▶ **TASK REQUIREMENTS**: Print the records below exactly, and do not carry over any picture.

(Screenshot and code edit data)
+-------+

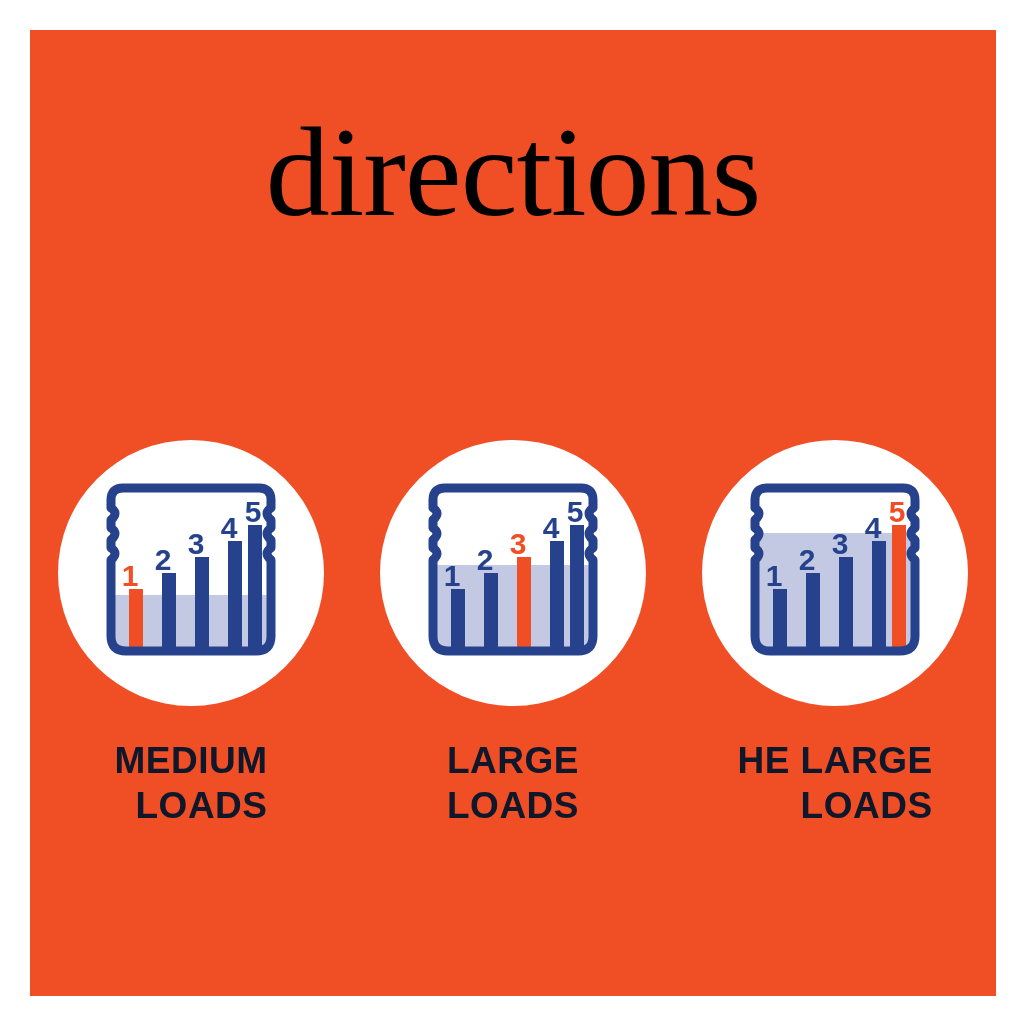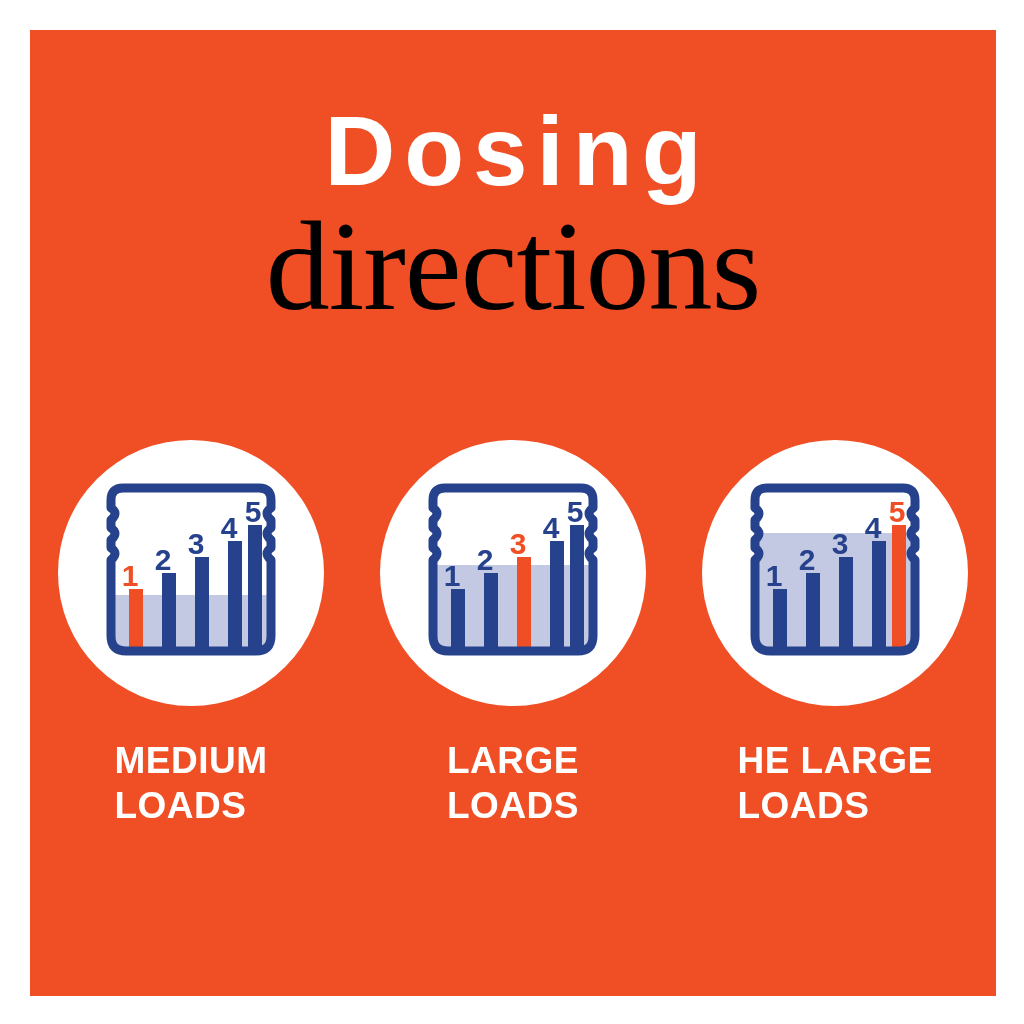"Dosing" span { html: <span>Dosing</span> -> none }
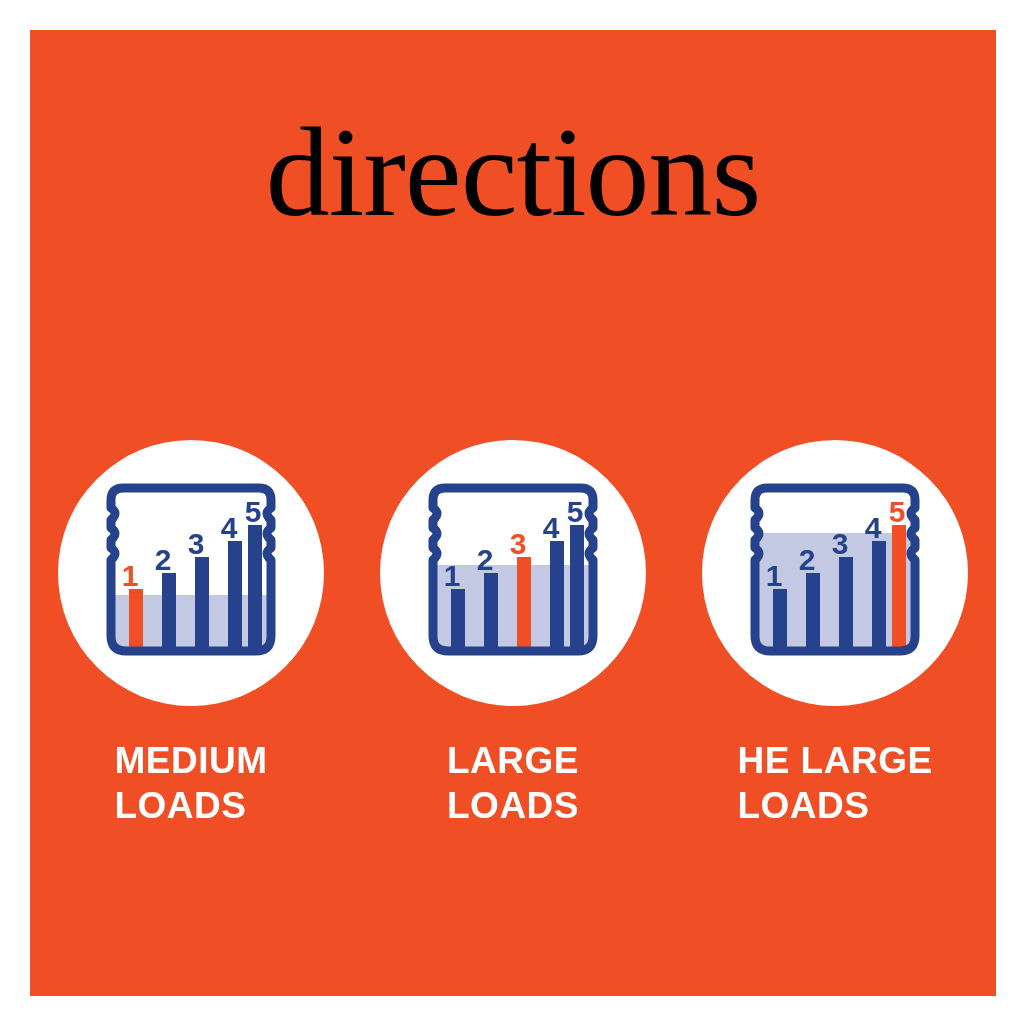"MEDIUM" .card-label { color: #ffffff -> #0f172a; text-align: left -> right }
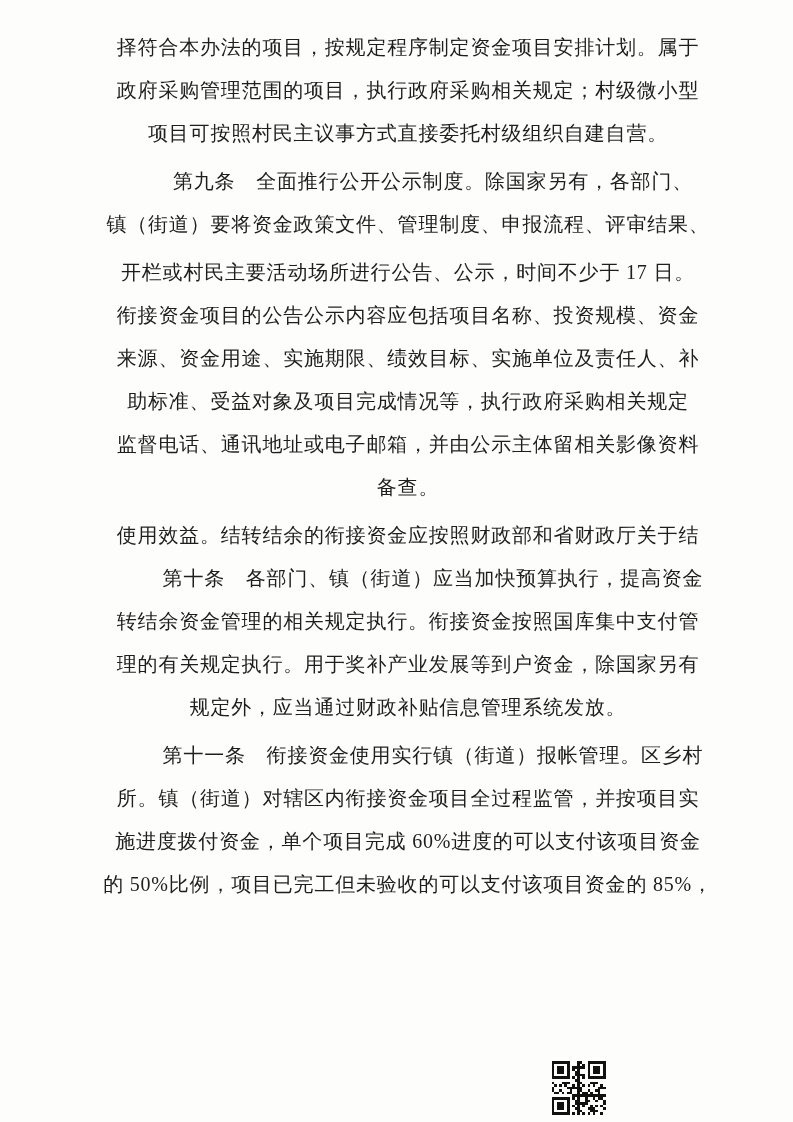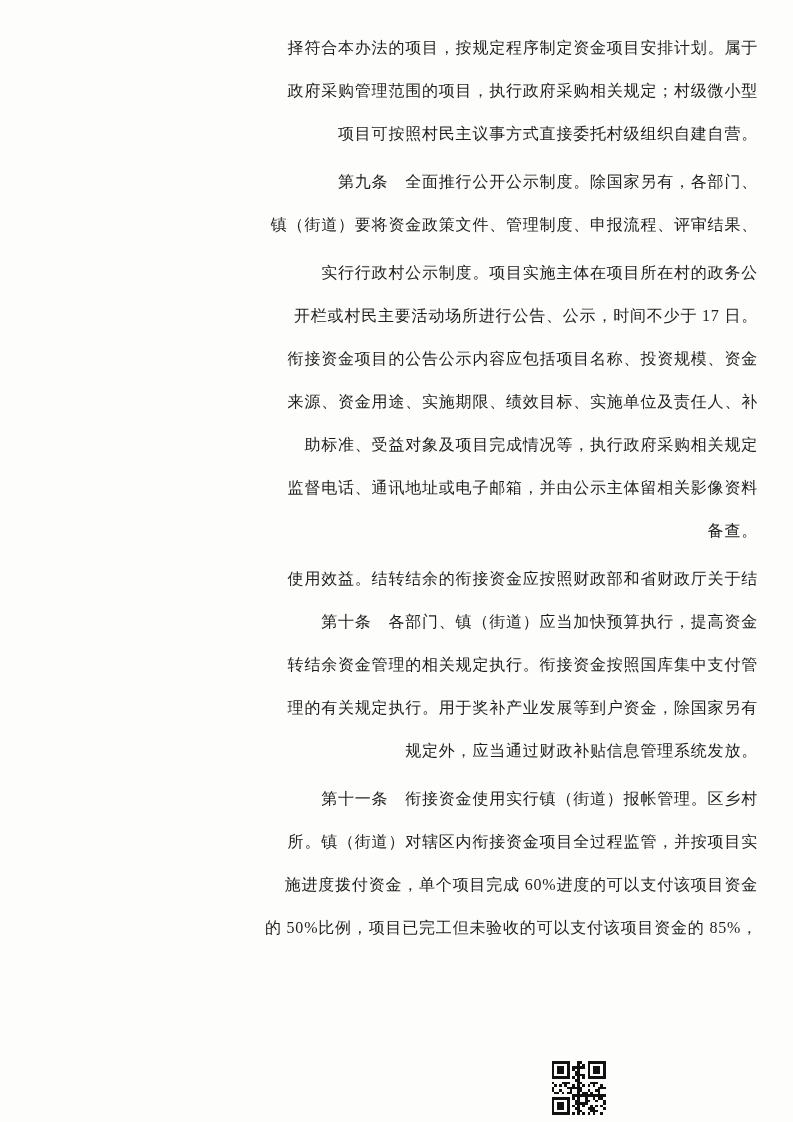"择符合本办法的项目，按规定程序制定资金项目安排计划。属于" .line { font-size: 16px -> 20px; text-align: right -> center }
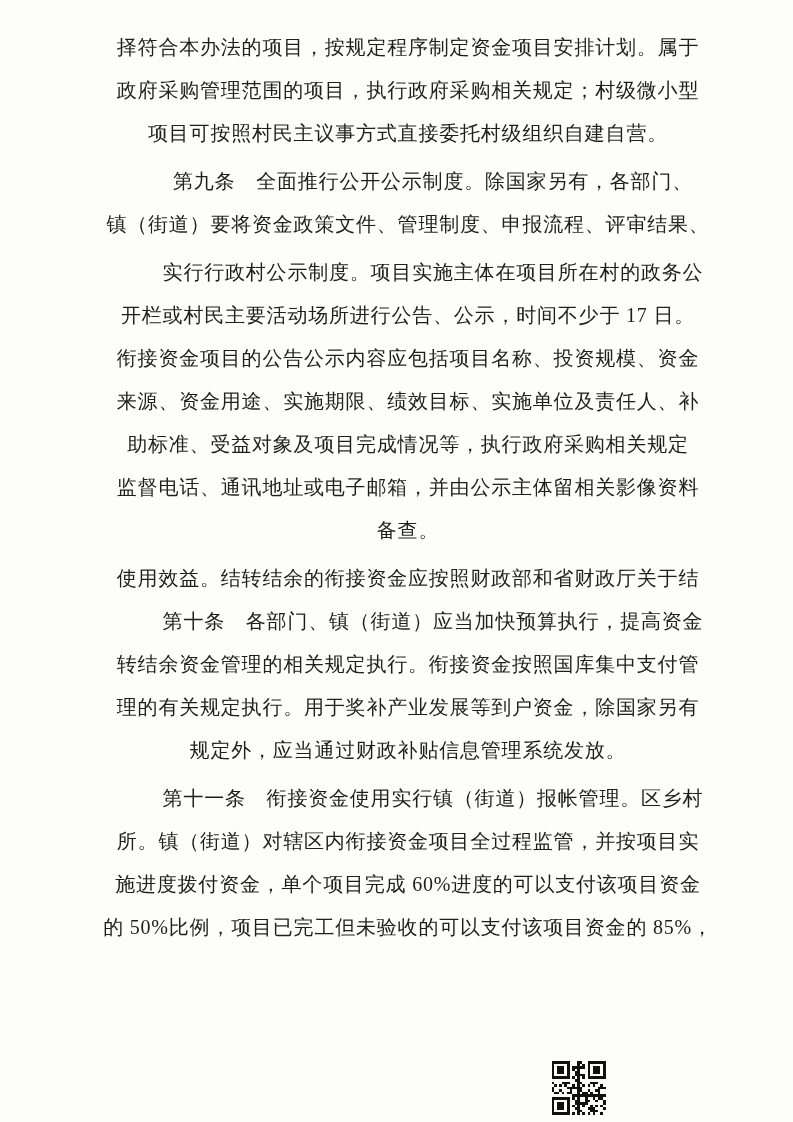"实行行政村公示制度。项目实施主体在项目所在村的政务公" div.line { html: <div>实行行政村公示制度。项目实施主体在项目所在村的政务公</div> -> none }
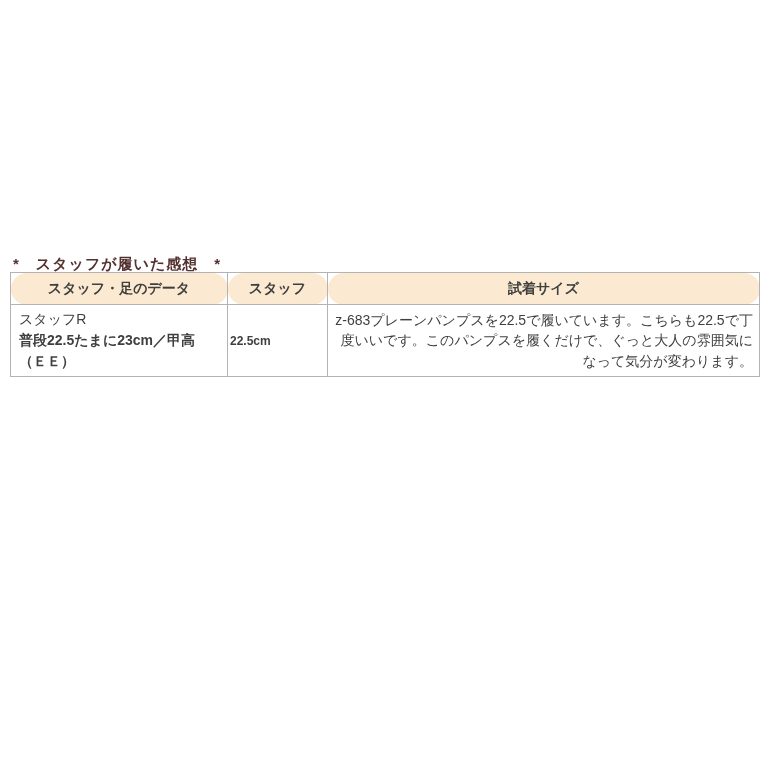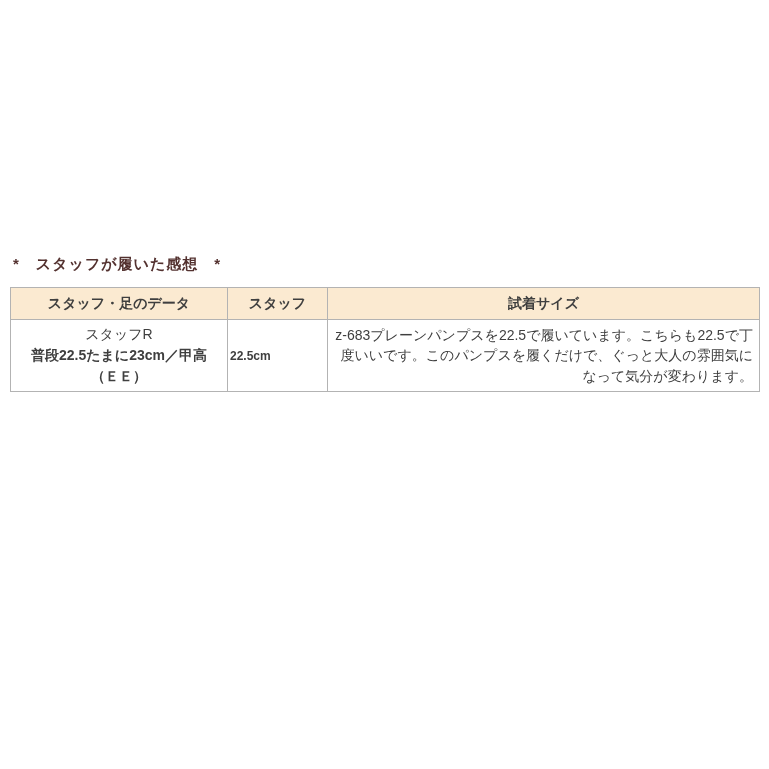"* スタッフが履いた感想 *" * { border-radius: none -> 24px }
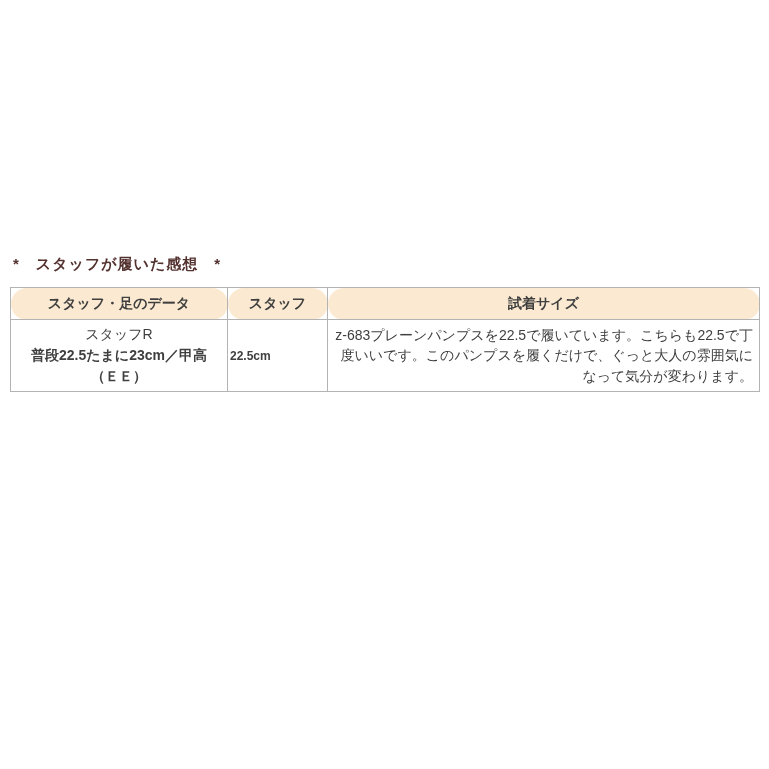"スタッフ・足のデータ" table.fit-table { top: 287px -> 272px }
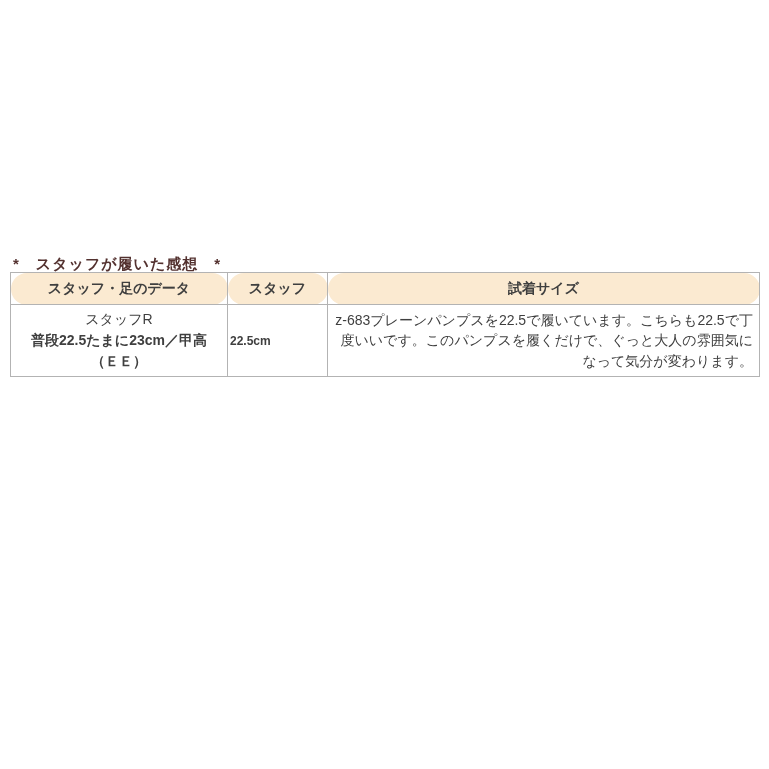"スタッフR" td.col-data { text-align: center -> left }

+-------+

▶ **ANSWER SPACE**:
"Dosing" span { html: <span>Dosing</span> -> none }
"MEDIUM" .card-label { color: #ffffff -> #0f172a; text-align: left -> right }
"择符合本办法的项目，按规定程序制定资金项目安排计划。属于" .line { font-size: 16px -> 20px; text-align: right -> center }
"实行行政村公示制度。项目实施主体在项目所在村的政务公" div.line { html: <div>实行行政村公示制度。项目实施主体在项目所在村的政务公</div> -> none }
"* スタッフが履いた感想 *" * { border-radius: none -> 24px }
"スタッフ・足のデータ" table.fit-table { top: 287px -> 272px }
"スタッフR" td.col-data { text-align: center -> left }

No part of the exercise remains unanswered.